Stored data entries
+ + +

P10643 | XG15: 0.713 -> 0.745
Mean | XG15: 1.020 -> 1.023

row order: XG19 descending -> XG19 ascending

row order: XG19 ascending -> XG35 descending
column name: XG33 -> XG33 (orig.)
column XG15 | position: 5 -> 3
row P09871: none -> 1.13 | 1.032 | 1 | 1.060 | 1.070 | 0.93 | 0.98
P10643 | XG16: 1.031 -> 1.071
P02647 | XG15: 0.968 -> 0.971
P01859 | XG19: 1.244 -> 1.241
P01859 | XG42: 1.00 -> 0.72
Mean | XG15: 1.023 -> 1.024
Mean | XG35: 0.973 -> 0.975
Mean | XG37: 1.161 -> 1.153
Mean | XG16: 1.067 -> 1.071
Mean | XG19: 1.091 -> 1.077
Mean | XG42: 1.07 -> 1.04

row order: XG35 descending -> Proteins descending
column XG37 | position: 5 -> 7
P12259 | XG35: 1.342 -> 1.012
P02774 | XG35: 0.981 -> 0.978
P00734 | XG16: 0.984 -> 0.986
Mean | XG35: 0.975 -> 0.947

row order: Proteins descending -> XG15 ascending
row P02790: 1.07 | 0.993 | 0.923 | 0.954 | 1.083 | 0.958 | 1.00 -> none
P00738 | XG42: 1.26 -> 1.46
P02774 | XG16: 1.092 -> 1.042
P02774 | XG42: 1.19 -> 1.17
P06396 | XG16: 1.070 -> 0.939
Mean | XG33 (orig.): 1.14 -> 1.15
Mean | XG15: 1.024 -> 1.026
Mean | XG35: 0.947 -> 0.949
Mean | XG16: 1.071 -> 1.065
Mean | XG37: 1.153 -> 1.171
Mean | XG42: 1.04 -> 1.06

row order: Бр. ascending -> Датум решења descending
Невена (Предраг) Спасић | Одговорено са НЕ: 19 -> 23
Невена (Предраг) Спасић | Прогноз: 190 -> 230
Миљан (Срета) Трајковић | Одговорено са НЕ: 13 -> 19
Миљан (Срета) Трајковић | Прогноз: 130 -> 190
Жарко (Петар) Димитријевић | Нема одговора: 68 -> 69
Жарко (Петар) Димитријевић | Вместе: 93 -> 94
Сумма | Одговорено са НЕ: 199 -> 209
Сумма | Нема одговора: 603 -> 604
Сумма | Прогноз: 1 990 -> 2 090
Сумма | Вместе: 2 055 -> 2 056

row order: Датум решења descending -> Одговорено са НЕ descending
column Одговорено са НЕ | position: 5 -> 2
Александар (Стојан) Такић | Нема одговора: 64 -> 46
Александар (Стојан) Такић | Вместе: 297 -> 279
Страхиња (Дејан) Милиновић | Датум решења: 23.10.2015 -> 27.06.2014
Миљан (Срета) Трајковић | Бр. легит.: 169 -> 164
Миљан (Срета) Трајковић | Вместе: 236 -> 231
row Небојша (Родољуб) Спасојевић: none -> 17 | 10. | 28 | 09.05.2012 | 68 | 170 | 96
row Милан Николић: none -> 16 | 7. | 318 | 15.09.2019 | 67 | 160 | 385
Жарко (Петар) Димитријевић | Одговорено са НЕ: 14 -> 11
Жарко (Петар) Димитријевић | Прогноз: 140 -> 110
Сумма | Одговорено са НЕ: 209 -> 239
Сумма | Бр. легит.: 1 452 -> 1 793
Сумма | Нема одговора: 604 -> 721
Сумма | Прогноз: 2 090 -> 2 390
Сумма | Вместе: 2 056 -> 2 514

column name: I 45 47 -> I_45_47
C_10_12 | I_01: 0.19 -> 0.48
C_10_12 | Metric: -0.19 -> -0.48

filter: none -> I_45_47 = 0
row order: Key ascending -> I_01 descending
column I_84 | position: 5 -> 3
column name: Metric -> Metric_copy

+ + +

EXERCISE BRIEF
Retype the records above from the very first line down to the line with "column XG15 | position: 5 -> 3", keeping both of those lines. Include nothing beyond them.

EXERCISE RESULT
P10643 | XG15: 0.713 -> 0.745
Mean | XG15: 1.020 -> 1.023

row order: XG19 descending -> XG19 ascending

row order: XG19 ascending -> XG35 descending
column name: XG33 -> XG33 (orig.)
column XG15 | position: 5 -> 3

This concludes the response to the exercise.